Adrián Ruiz-Villalba, Algirdas Ziogas, Martin Ehrbar, José M. Pérez-Pomares

Abstract

The non-muscular cells that populate the space found between cardiomyocyte fibers are known as 'cardiac interstitial cells' (CICs). CICs are heterogeneous in nature and include different cardiac progenitor/stem cells, cardiac fibroblasts and other cell types. Upon heart damage CICs soon respond by initiating a reparative response that transforms with time into extensive fibrosis and heart failure. Despite the biomedical relevance of CICs, controversy remains on the ontogenetic relationship existing between the different cell kinds homing at the cardiac interstitium, as well as on the molecular signals that regulate their differentiation, maturation, mutual interaction and role in adult cardiac homeostasis and disease.
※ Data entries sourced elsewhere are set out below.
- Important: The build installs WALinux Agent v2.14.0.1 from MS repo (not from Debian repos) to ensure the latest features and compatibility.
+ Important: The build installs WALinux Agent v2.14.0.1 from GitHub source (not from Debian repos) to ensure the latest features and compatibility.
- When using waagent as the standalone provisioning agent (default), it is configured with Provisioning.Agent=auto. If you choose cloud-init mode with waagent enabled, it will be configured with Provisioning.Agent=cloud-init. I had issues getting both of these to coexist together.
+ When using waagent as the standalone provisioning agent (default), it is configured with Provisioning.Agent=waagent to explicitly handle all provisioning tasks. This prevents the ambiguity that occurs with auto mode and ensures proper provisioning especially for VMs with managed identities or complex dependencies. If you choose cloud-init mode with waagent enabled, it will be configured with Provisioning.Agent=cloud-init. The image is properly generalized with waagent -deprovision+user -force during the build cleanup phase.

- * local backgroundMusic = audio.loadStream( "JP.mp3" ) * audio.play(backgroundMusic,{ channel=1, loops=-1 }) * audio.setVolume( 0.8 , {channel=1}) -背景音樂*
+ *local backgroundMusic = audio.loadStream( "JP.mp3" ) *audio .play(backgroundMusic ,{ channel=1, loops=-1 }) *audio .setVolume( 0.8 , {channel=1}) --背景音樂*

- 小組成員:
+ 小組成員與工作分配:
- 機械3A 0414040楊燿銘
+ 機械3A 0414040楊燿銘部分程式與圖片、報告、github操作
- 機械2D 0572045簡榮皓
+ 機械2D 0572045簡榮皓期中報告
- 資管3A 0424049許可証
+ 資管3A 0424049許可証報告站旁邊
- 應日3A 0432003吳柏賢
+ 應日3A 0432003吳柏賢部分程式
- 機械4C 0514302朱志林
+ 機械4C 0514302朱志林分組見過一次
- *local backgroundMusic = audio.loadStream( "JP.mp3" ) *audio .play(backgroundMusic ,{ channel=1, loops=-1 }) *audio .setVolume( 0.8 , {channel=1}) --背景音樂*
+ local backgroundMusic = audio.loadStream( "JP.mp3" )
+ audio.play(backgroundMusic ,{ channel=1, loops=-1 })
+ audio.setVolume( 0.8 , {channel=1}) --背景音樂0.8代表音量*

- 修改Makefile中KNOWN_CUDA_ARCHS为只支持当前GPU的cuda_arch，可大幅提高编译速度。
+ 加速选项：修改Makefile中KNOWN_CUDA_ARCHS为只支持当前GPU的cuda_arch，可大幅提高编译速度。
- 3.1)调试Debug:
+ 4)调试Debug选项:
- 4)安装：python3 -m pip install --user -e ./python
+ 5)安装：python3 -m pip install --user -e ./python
Our work focuses on the analysis of epicardial-derived cells, the first cell type that colonizes the cardiac interstitium. We present here a characterization and an experimental analysis of the differentiation potential and mobilization properties of a new cell line derived from mouse embryonic epicardium (EPIC). Our results indicate that these cells express some markers associated with cardiovascular stemness and retain part of the multipotent properties of embryonic epicardial derivatives, spontaneously differentiating into smooth muscle, and fibroblast/myofibroblast-like cells. Epicardium-derived cells are also shown to initiate a characteristic response to different growth factors, to display a characteristic proteolytic expression profile and to degrade biological matrices in 3D in vitro assays. Taken together, these data indicate that EPICs are relevant to the analysis of epicardial-derived CICs, and are a god model for the research on cardiac fibroblasts and the role these cells play in ventricular remodeling in both ischemic or non/ischemic myocardial disease.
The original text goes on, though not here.